One of the most important skills to successfully creating any change movement, including Transforming Life After 50, is engaging and facilitating community involvement in the process. Strategic facilitation requires leadership competencies that include identifying and engaging stakeholders, supporting their effective participation, and assisting the process of developing strategies and outcomes.

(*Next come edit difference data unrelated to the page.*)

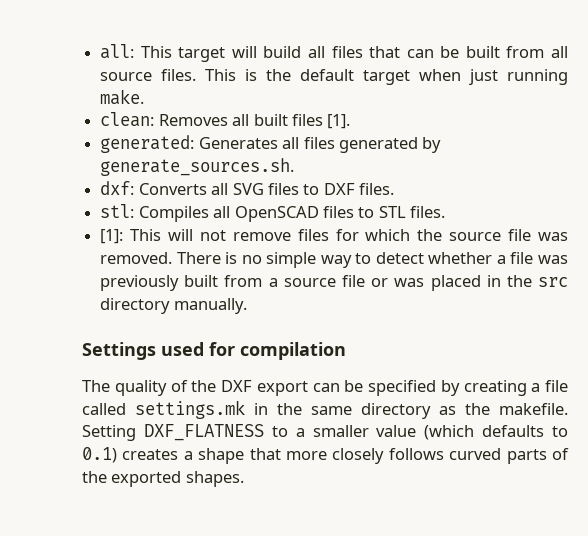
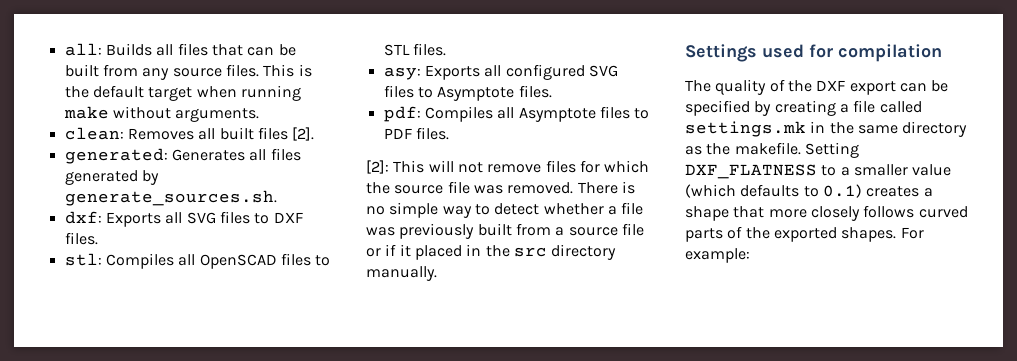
[140,46,302,62] This target will build -> [105,43,152,56] Builds
[551,46,568,58] all -> [142,68,170,80] any
[469,69,569,85] [100,89,145,105] just running make. -> [240,85,301,101] [63,106,260,122] running make without arguments.
[327,114,351,129] [1]. -> [292,127,315,141] [2].
[138,183,207,195] Converts -> [105,212,161,227] Exports
[100,229,124,244] [1]: -> [383,64,618,80] [383,85,552,101] [383,106,650,122] [383,127,449,140] [366,160,389,174] asy: Exports all configured SVG files to Asymptote files. // pdf: Compiles all Asymptote files to PDF files. // [2]:
[394,278,425,287] was -> [385,244,411,257] if it
(244, 479) none -> [900,227,924,239] [685,248,750,263] For example:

Strategic facilitation combines the art and skill of facilitation with the science of long-term thinking. It requires leading – empowering others to take ownership of the outcome, asking – framing the conversation by asking powerful questions, and listening – translating stakeholder ideas and contributions into impactful action and outcomes.
IMLS Fellowship Course
Instructor: Mary Jane Naquin firstname.lastname@example.org
I’ve been facilitating groups for 20 years, starting as a graduate student in the Future Studies program in Houston. In the late 1980s legislation passed requiring industry to communicate with the communities where their work would have an impact. My work grew as neutral facilitators were needed to organize meetings in areas along the Gulf Coast where many petrochemical facilities were located near residential areas. Creating an environment in which multiple views and differing opinions can be stated and explored leads to mutual understanding and builds relationships. Facilitation continues to be interesting and challenging work and has important implications for how we will live and work together in an ever-changing world.
As part of a comprehensive study of the boomer demographic in its community, Monterey Park Bruggemeyer Library conducted outreach, focus groups and stakeholder meetings to add value to its survey data and engage its target population from the beginning in its planning process.